Since the driver was never identified post-crash and the invitation extended to Moussa turned out to be fraudulent, numerous purported that Moussa was murdered. Speculations surfaced attributing the Israeli intelligence agency Mossad for the incident, alleging an attempt to obstruct Egypt from developing nuclear weapons. Other experts suspected the involvement of the CIA, believing that Moussa had been privy to sensitive information during her visit. To this day, her murder remains unresolved.
Moussa’s tragic demise at the age of 35 in 1952 underscores her significance at that time – someone perceived her as a threat.
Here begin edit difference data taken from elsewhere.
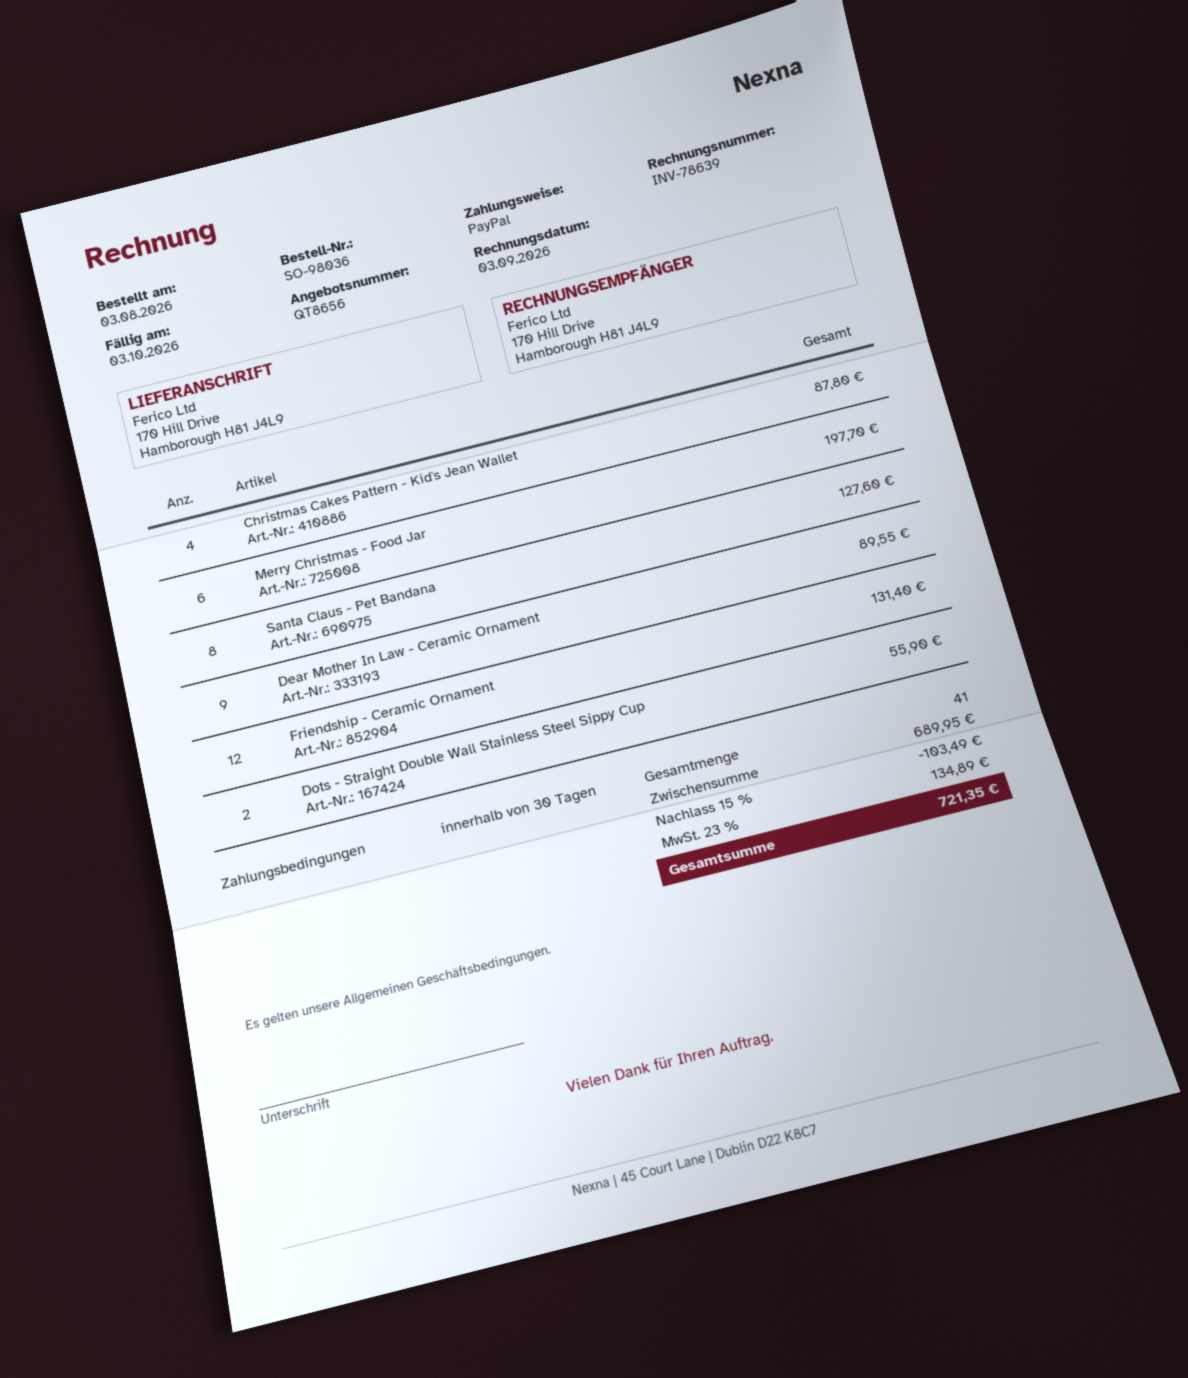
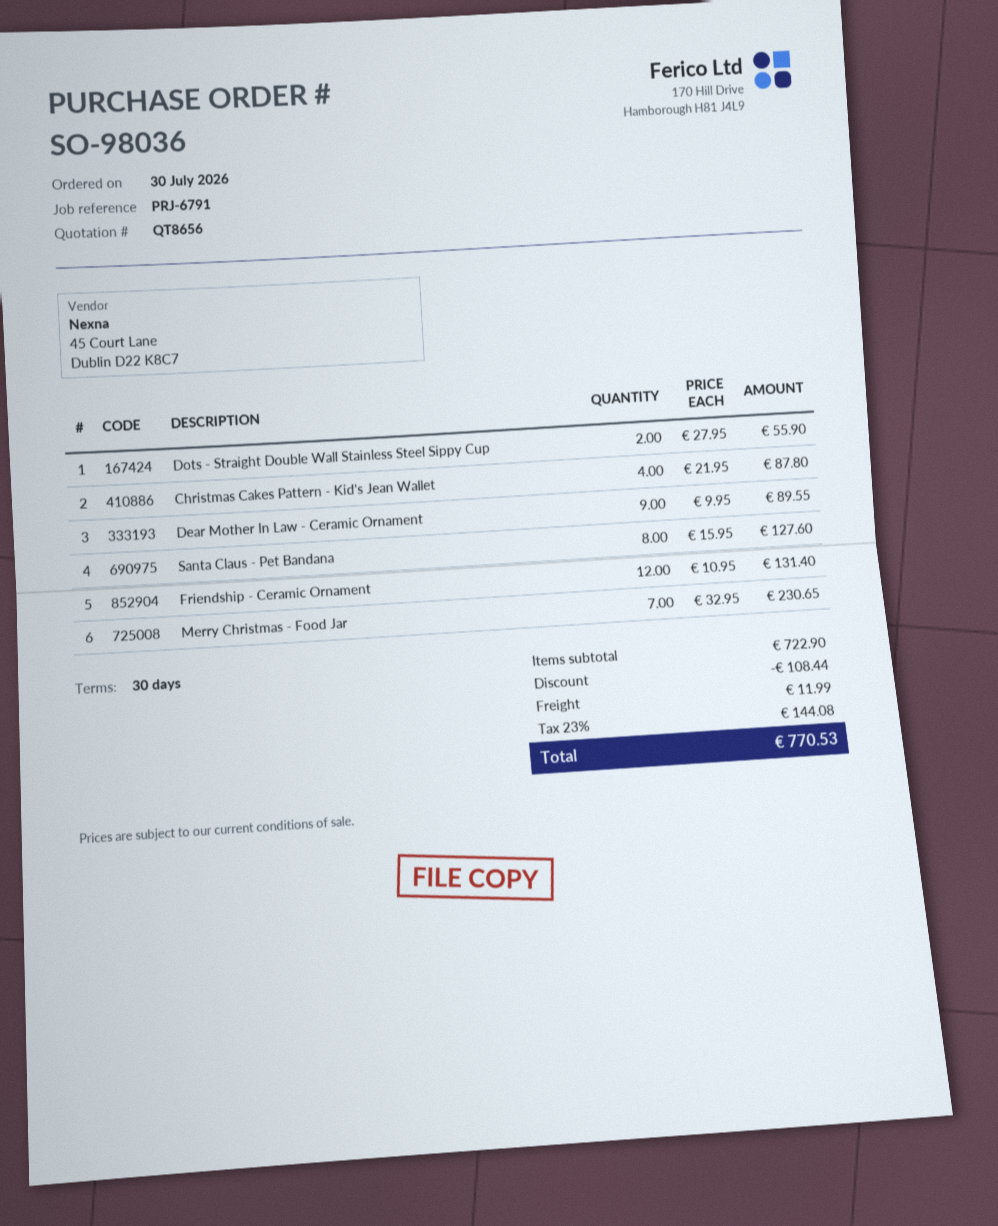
order date: 2026-08-03 -> 2026-07-30
Merry Christmas - Food Jar: 6 for 197.70 -> 7 for 230.65
subtotal: 689.95 -> 722.90
discount: 103.49 -> 108.44
shipping: none -> 11.99
tax: 23% = 134.89 -> 23% = 144.08
total: 721.35 -> 770.53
Moussa stands as one among several individuals linked to the “Atoms for Peace” campaign who died prematurely. The aftermath of “Atoms for Peace” has been viewed as yielding mixed results. The populace never fully restored trust in scientists post that era. Despite numerous endeavors since that time, this skepticism persists, spanning from outright science denial to reservations regarding vaccines and climate change.
A revived exemplar
In modern times, Moussa remains a role model for budding female researchers globally, with Egyptian students holding her in high regard. As elucidated by Dr. Ruth Mateos de Cabo, a professor at the University Foundation San Pablo CEU, “Role models can inspire, empower, and back students of parallel backgrounds, showcasing what can be achieved and how to attain it. Hence, the more relatable the background, the simpler it becomes for students to connect with them and even walk in their shoes. For instance, having educators of similar racial or ethnic origins heightened student academic attainment, motivation, and prospects.”
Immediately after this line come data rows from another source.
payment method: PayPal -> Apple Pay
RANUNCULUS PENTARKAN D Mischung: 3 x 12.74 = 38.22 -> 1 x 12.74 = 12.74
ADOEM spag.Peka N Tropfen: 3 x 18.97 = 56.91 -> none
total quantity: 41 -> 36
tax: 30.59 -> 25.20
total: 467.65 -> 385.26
Through her studies, Mateos de Cabo found that female role models of equivalent ethnicity can confront conventional gender stereotypes while motivating young women. This holds particular relevance in the field of physics, as presently only 20% of scientists in the United States are women, with some experts forecasting that parity in physics scientists might not be realized until the subsequent century. This gender disparity underscores the significance of identifying role models to motivate the forthcoming generation – and the challenges therein.
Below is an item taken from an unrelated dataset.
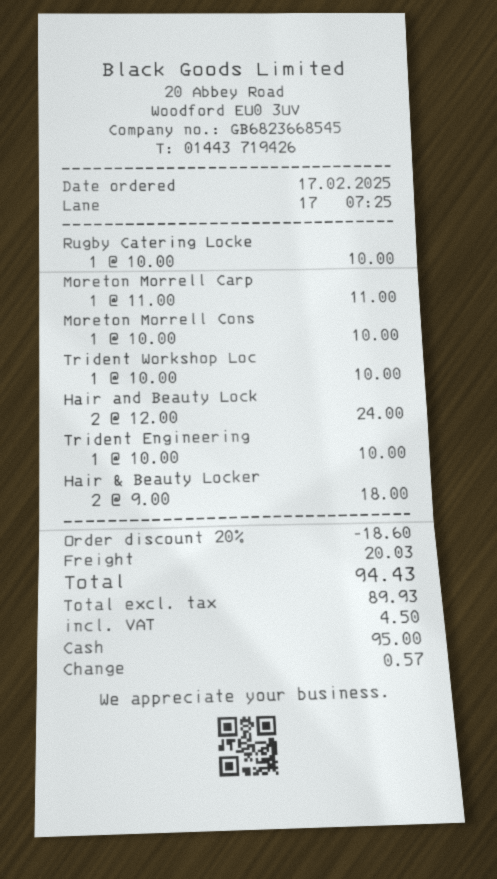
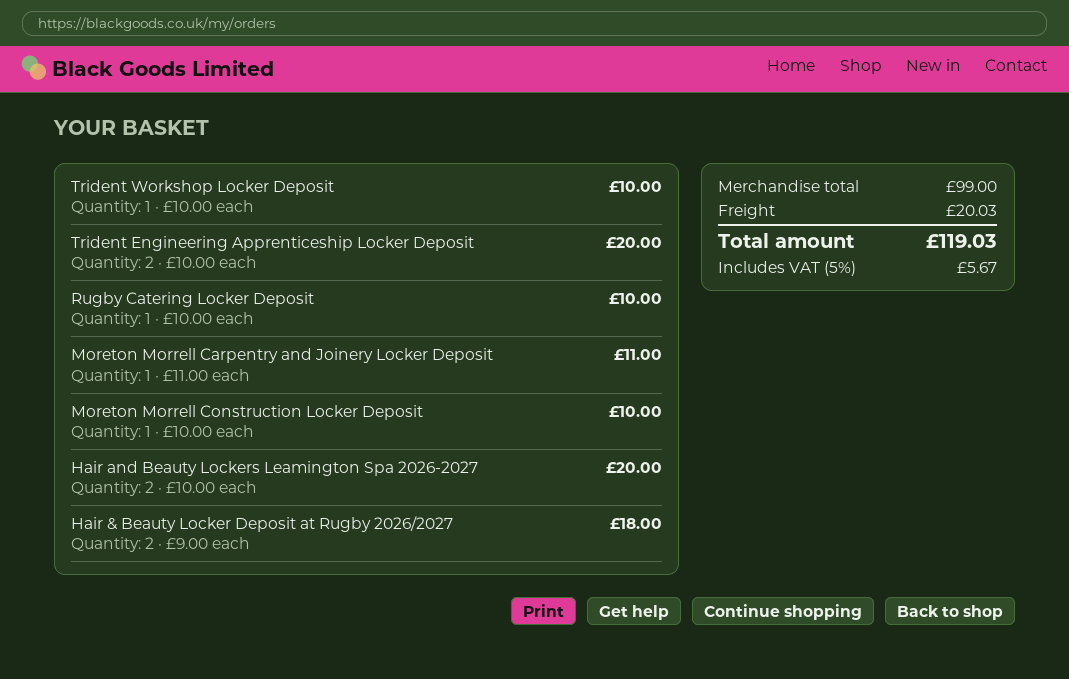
Hair and Beauty Lock: 2 x 12.00 = 24.00 -> 2 x 10.00 = 20.00
Trident Engineering: 1 x 10.00 = 10.00 -> 2 x 10.00 = 20.00
discount: 20% = 18.60 -> none
tax: 4.50 -> 5.67
total: 94.43 -> 119.03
“A primary hurdle in integrating female role models in the education sphere and scientific community is the dearth of female representation in these realms,” explained Mateos de Cabo. “According to UNESCO, merely 35% of STEM students globally are women, and they occupy just 28% of research and development roles worldwide. This lack of representation renders it arduous for female students to relate to successful women in their field, thereby impeding their outlook on themselves as prospective role models.”
Raising awareness about figures like Moussa could potentially amplify the visibility of women hailing from diverse backgrounds. “She stood as a brilliant, patriotic, and influential Egyptian woman,” stated Egyptian scholars Maha Metawei at the Electronics Research Institute in Cairo. “She fills us with pride. We perceive her as a magnificent Egyptian figure, a brilliant intellect who laid the groundwork for cancer treatments using radiation, and a devoted Egyptian who insisted on returning home with her research discoveries post her fellowship in the United States. She vocally opposed nuclear weapons at a time when nuclear threats stirred fear among people.”